■ **The task**
I'd like an exact copy of every line from the start of the entries below through the line containing "[580,179,607,192] [359,206,393,218] real", please.

■ **Provided data**
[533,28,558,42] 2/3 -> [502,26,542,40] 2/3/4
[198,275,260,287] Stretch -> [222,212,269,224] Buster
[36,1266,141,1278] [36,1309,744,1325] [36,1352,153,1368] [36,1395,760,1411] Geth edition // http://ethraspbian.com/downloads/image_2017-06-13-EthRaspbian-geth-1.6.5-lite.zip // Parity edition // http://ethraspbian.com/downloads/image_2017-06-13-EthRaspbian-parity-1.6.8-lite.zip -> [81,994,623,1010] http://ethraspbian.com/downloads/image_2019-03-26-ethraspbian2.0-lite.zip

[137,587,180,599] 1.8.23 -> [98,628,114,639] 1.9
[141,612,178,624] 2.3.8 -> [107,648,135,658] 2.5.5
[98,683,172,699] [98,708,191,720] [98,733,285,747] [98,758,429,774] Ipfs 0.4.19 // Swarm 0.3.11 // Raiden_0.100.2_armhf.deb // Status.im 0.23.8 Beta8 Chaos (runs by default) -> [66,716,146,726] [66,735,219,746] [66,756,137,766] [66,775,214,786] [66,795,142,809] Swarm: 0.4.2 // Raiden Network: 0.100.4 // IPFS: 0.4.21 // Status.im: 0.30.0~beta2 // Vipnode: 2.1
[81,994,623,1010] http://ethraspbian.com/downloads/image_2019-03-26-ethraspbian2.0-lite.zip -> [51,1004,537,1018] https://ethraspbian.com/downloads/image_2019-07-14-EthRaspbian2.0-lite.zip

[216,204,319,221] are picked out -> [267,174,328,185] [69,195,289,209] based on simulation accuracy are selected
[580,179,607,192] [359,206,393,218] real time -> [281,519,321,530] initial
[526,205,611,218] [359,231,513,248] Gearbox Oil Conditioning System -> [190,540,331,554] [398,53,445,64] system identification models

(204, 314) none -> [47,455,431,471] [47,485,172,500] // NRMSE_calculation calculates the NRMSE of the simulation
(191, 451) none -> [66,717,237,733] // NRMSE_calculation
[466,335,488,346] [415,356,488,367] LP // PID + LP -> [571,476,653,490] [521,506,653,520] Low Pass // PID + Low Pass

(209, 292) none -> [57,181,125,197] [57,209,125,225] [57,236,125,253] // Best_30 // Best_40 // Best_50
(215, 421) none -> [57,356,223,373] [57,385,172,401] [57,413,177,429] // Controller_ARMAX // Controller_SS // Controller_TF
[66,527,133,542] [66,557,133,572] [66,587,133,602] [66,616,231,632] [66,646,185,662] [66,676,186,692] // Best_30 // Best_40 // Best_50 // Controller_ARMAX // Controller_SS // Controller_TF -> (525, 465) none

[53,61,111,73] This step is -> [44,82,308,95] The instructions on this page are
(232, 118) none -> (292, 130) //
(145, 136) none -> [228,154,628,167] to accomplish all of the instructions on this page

■ **Answer to this task**
[533,28,558,42] 2/3 -> [502,26,542,40] 2/3/4
[198,275,260,287] Stretch -> [222,212,269,224] Buster
[36,1266,141,1278] [36,1309,744,1325] [36,1352,153,1368] [36,1395,760,1411] Geth edition // http://ethraspbian.com/downloads/image_2017-06-13-EthRaspbian-geth-1.6.5-lite.zip // Parity edition // http://ethraspbian.com/downloads/image_2017-06-13-EthRaspbian-parity-1.6.8-lite.zip -> [81,994,623,1010] http://ethraspbian.com/downloads/image_2019-03-26-ethraspbian2.0-lite.zip

[137,587,180,599] 1.8.23 -> [98,628,114,639] 1.9
[141,612,178,624] 2.3.8 -> [107,648,135,658] 2.5.5
[98,683,172,699] [98,708,191,720] [98,733,285,747] [98,758,429,774] Ipfs 0.4.19 // Swarm 0.3.11 // Raiden_0.100.2_armhf.deb // Status.im 0.23.8 Beta8 Chaos (runs by default) -> [66,716,146,726] [66,735,219,746] [66,756,137,766] [66,775,214,786] [66,795,142,809] Swarm: 0.4.2 // Raiden Network: 0.100.4 // IPFS: 0.4.21 // Status.im: 0.30.0~beta2 // Vipnode: 2.1
[81,994,623,1010] http://ethraspbian.com/downloads/image_2019-03-26-ethraspbian2.0-lite.zip -> [51,1004,537,1018] https://ethraspbian.com/downloads/image_2019-07-14-EthRaspbian2.0-lite.zip

[216,204,319,221] are picked out -> [267,174,328,185] [69,195,289,209] based on simulation accuracy are selected
[580,179,607,192] [359,206,393,218] real time -> [281,519,321,530] initial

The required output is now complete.